* _PROBLEM DETAILS_: Copy out all lines from the entries below in which "Live" occurs.

[Version difference data]
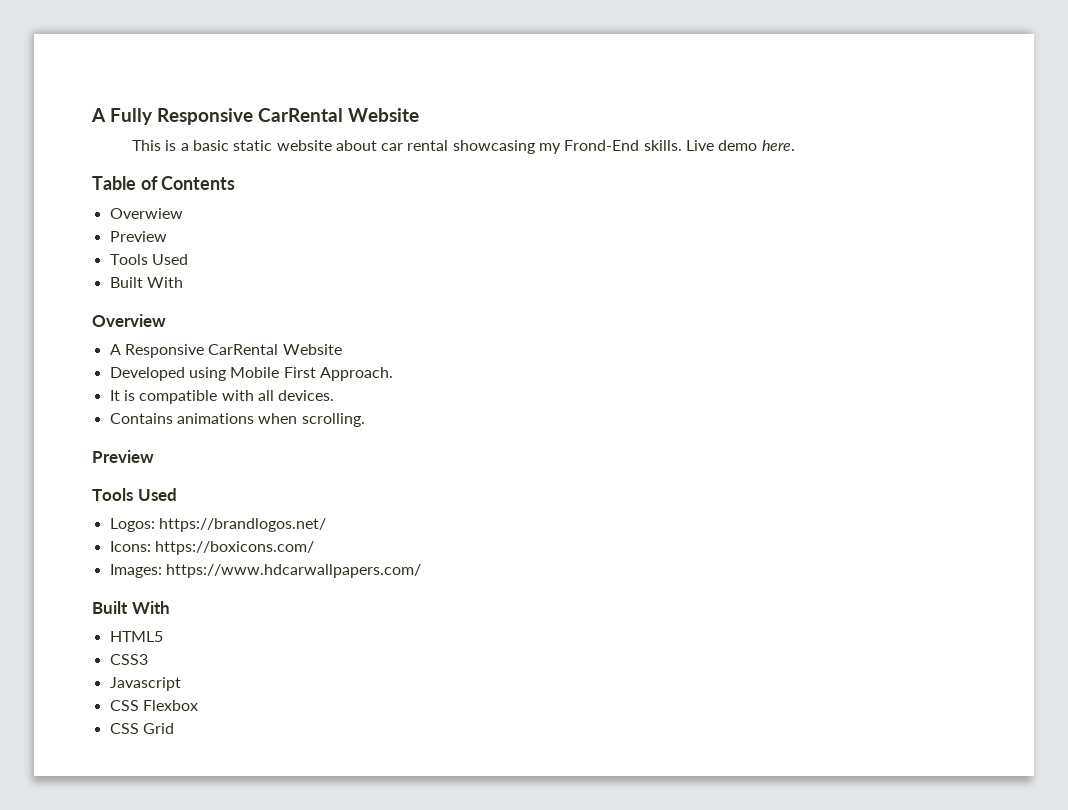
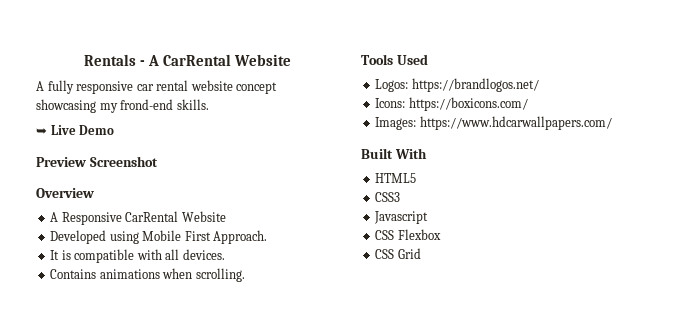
- A Fully Responsive CarRental Website
- This is a basic static website about car rental showcasing my Frond-End skills. Live demo here.
- Table of Contents
- Overwiew
- Preview
- Tools Used
- Built With
+ Rentals - A CarRental Website
+ A fully responsive car rental website concept showcasing my frond-end skills.
+ ➥ Live Demo
+ Preview Screenshot
  Contains animations when scrolling.
- Preview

* _SOLUTION TO THE PROBLEM_:
- This is a basic static website about car rental showcasing my Frond-End skills. Live demo here.
+ ➥ Live Demo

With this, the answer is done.